TASK TO COMPLETE. All lines before the one containing "- C More - https://www.cmore.se/artiklar/anvandarvillkor/", plus that line itself, are to be printed exactly as they appear below.

+---+

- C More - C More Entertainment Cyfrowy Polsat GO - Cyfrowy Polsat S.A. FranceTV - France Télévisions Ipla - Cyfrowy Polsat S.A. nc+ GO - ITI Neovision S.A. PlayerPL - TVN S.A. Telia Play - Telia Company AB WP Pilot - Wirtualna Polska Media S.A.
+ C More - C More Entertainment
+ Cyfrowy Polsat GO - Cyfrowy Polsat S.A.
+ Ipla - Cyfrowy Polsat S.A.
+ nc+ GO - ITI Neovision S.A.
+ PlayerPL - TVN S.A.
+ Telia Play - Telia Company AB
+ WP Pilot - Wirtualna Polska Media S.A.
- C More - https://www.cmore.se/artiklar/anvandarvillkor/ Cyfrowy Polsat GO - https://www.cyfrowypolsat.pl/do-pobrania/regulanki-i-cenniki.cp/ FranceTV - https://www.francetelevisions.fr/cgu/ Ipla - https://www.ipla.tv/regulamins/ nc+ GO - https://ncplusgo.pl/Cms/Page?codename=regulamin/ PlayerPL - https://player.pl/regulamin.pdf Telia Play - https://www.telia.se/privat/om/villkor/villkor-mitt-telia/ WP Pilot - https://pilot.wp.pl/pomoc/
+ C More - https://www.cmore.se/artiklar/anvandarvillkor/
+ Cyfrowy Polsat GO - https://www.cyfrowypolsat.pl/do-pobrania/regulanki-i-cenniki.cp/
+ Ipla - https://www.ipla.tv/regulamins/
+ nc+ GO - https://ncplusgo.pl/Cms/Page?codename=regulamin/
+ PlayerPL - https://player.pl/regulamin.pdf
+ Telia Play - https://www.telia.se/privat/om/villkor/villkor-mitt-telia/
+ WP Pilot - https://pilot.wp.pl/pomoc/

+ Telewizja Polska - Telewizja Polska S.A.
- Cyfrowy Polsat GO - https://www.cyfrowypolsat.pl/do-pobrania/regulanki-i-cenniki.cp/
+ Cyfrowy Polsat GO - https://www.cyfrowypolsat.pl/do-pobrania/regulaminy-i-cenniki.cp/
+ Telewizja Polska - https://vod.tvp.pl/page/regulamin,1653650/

+---+

ANSWER BOX.
- C More - C More Entertainment Cyfrowy Polsat GO - Cyfrowy Polsat S.A. FranceTV - France Télévisions Ipla - Cyfrowy Polsat S.A. nc+ GO - ITI Neovision S.A. PlayerPL - TVN S.A. Telia Play - Telia Company AB WP Pilot - Wirtualna Polska Media S.A.
+ C More - C More Entertainment
+ Cyfrowy Polsat GO - Cyfrowy Polsat S.A.
+ Ipla - Cyfrowy Polsat S.A.
+ nc+ GO - ITI Neovision S.A.
+ PlayerPL - TVN S.A.
+ Telia Play - Telia Company AB
+ WP Pilot - Wirtualna Polska Media S.A.
- C More - https://www.cmore.se/artiklar/anvandarvillkor/ Cyfrowy Polsat GO - https://www.cyfrowypolsat.pl/do-pobrania/regulanki-i-cenniki.cp/ FranceTV - https://www.francetelevisions.fr/cgu/ Ipla - https://www.ipla.tv/regulamins/ nc+ GO - https://ncplusgo.pl/Cms/Page?codename=regulamin/ PlayerPL - https://player.pl/regulamin.pdf Telia Play - https://www.telia.se/privat/om/villkor/villkor-mitt-telia/ WP Pilot - https://pilot.wp.pl/pomoc/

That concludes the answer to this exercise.